Know when to fold 'em”
~Kenny Rogers, “The Gambler”
When last we met (yesterday), I shared “A Bird came down the Walk,” and noted that Dickinson scholar and editor R. W. Franklin reported the following: “Three (one lost), variant, about summer 1862. The lost manuscript was sent to T. W. Higginson, probably in the fifth letter to him, written about August 1862. Higginson listed it for Mabel Todd on 13 May 1891 as one of the poems he had received (Bingham, AB, 129) and he published it in the October 1891 issue of the Atlantic Monthly.”
Higginson’s letter, transcribed at the bottom of page 128 and top of 129 said the following:
Dear Friend,
I send the list. Let me know which you want copied for you and I’ll send them. All marked (with a check mark) should go in. One verse I copy for the pleasure of copying it, though you may have it.”
Ever cordially,
T. W. H.
The letter was sent May 13, 1891, and the poem he copied was the following:
Lay this Laurel on the One
Too intrinsic for Renown –
Laurel – vail your deathless Tree –
Him you chasten, that is He!
Higginson also included the list of poems he had received from Dickinson over the years, and it did include “A Bird came down the Walk.”
Back to Franklin’s comments. He said, “The lost manuscript was sent to T. W. Higginson, probably in the fifth letter to him, written about August 1862.” However, when one checks Thomas Johnson’s notes on that letter, he stated the following: “With this letter ED enclosed two poems: "Before I got my Eye put out,' and 'I cannot dance upon my Toes.'" He does not mention “A Bird came down the Walk” at all – even as a possibility as a lost manuscript. |
Furthermore, Cristanne Miller does not include “A Bird came down the Walk” in her “Index of Poems” sent with letters (or poems sent as letters) in her volume “The Letters of Emily Dickinson.” However, that poem does indeed show up on Higginson’s “List of Poems” that he had received from Dickinson. Back to Franklin: He said that Higginson had published the poem in the October 1891 edition of The Atlantic – so I went to take a look. |
However, when you look up that letter – the second one – and Johnson has this to say:
“Higginson says in his Atlantic Monthly article introducing the letter…that the enclosed poems were two: 'Your riches taught me poverty,' and 'A bird came down the walk.' But the evidence after study of the folds in the letters and poems suggest that he was in error. The enclosures seem to have been: 'There came a Day at Summer's full,' 'Of all the Sounds despatched abroad,' and 'South Winds jostle them.'"

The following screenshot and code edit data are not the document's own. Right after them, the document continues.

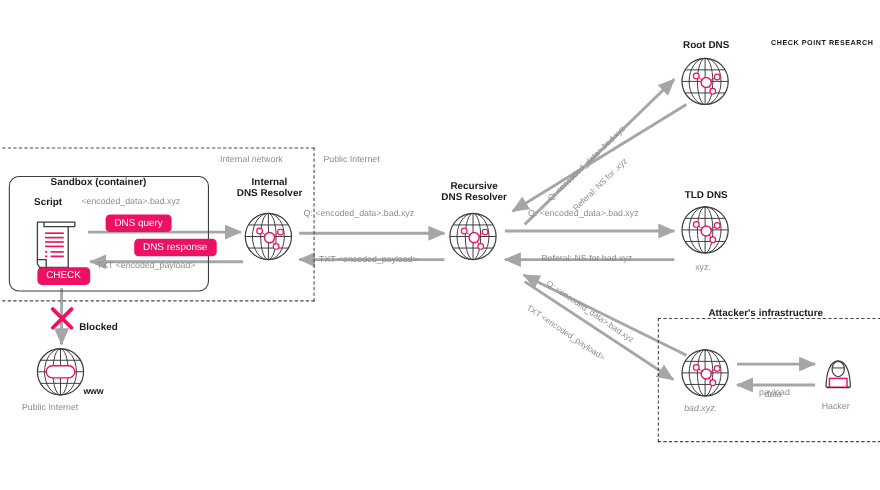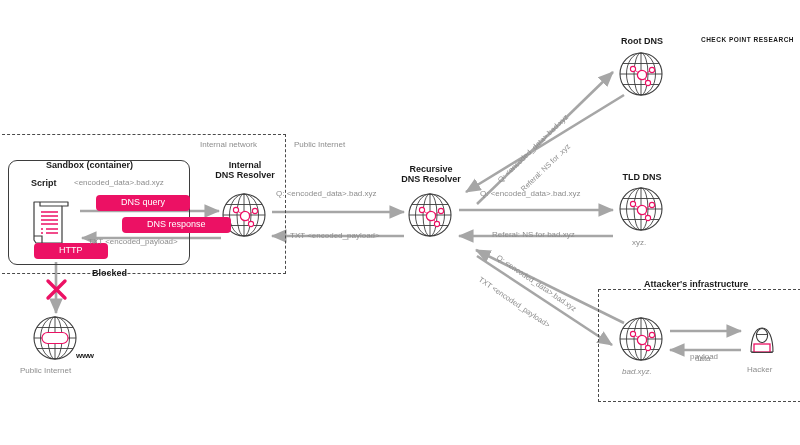"DNS query" .pill { padding: 3px 25px -> 3px 8px }
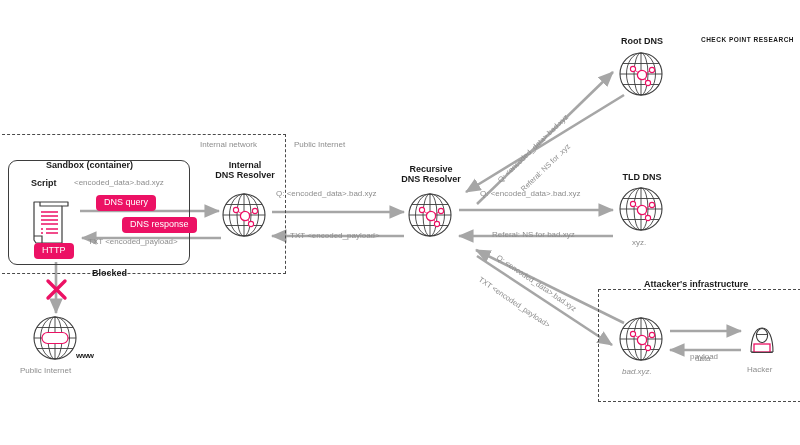"HTTP" div.pill { text: HTTP -> CHECK }
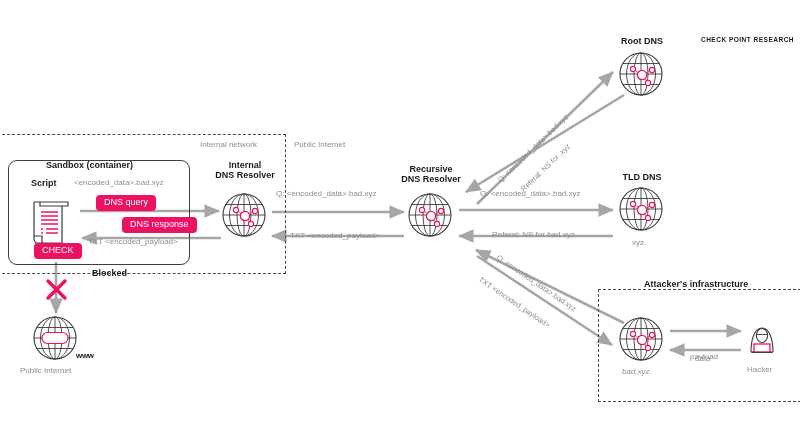"Blocked" div.lbl-dark { margin-left: 20px -> none; top: 268px -> 292px }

Hence my inclusion of the lines from Kenny Roger’s “The Gambler.” Maybe the poem was included with that fifth letter after all.
We may never know; but I do wonder why Miller didn’t include it in her book of Dickinson’s letters – even with a footnote explaining the confusion over which letter it was included with.
Perhaps one day soon I’ll email her to ask.